Williams Daniel
Faculty of Philosophy, Trinity Hall, University of Cambridge, Cambridge, UK.
Minds Mach (Dordr). 2018;28(1):141-172. doi: 10.1007/s11023-017-9441-6. Epub 2017 Jun 26.
Clark has recently suggested that predictive processing advances a theory of neural function with the resources to put an ecumenical end to the "representation wars" of recent cognitive science. In this paper I defend and develop this suggestion. First, I broaden the representation wars to include three foundational challenges to representational cognitive science. Second, I articulate three features of predictive processing's account of internal representation that distinguish it from more orthodox representationalist frameworks.

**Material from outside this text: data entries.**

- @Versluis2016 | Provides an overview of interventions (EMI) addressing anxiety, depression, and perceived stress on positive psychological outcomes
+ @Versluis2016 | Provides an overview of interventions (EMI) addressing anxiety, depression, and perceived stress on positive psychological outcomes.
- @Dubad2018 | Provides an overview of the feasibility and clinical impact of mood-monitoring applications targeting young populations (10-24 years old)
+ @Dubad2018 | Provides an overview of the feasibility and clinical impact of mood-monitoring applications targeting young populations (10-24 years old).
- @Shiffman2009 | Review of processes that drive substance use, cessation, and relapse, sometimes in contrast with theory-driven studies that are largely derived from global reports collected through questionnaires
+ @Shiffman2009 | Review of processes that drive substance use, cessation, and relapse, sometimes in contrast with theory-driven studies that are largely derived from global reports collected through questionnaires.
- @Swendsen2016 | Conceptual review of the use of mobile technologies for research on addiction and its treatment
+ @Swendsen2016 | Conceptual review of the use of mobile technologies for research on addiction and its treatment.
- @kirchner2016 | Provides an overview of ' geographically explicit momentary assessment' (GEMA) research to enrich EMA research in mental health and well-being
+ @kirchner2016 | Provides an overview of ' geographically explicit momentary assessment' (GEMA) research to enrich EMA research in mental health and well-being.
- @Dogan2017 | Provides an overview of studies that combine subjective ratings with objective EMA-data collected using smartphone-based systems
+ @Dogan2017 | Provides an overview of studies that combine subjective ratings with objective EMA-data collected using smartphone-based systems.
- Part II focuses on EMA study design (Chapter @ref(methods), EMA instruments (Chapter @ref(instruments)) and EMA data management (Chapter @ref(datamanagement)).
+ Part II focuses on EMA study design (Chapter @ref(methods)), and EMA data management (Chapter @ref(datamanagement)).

Specifically, I argue that it posits a resemblance-based representational architecture with organism-relative contents that functions in the service of pragmatic success, not veridical representation. Finally, I argue that internal representation so understood is either impervious to the three anti-representationalist challenges I outline or can actively embrace them.
克拉克最近提出,预测处理推进了一种神经功能理论,该理论有资源以一种普适的方式终结近期认知科学中的“表征之争”。在本文中,我捍卫并发展这一观点。首先,我将表征之争的范围扩大,以纳入对表征认知科学的三个基础性挑战。其次,我阐述了预测处理对内部表征的解释所具有的三个特征,这些特征使其有别于更为正统的表征主义框架。具体而言,我认为它假定了一种基于相似性的表征架构,其内容与有机体相关,其功能是为了实现实用上的成功,而非如实表征。最后,我认为如此理解的内部表征要么不受我所概述的三个反表征主义挑战的影响,要么能够积极接纳它们。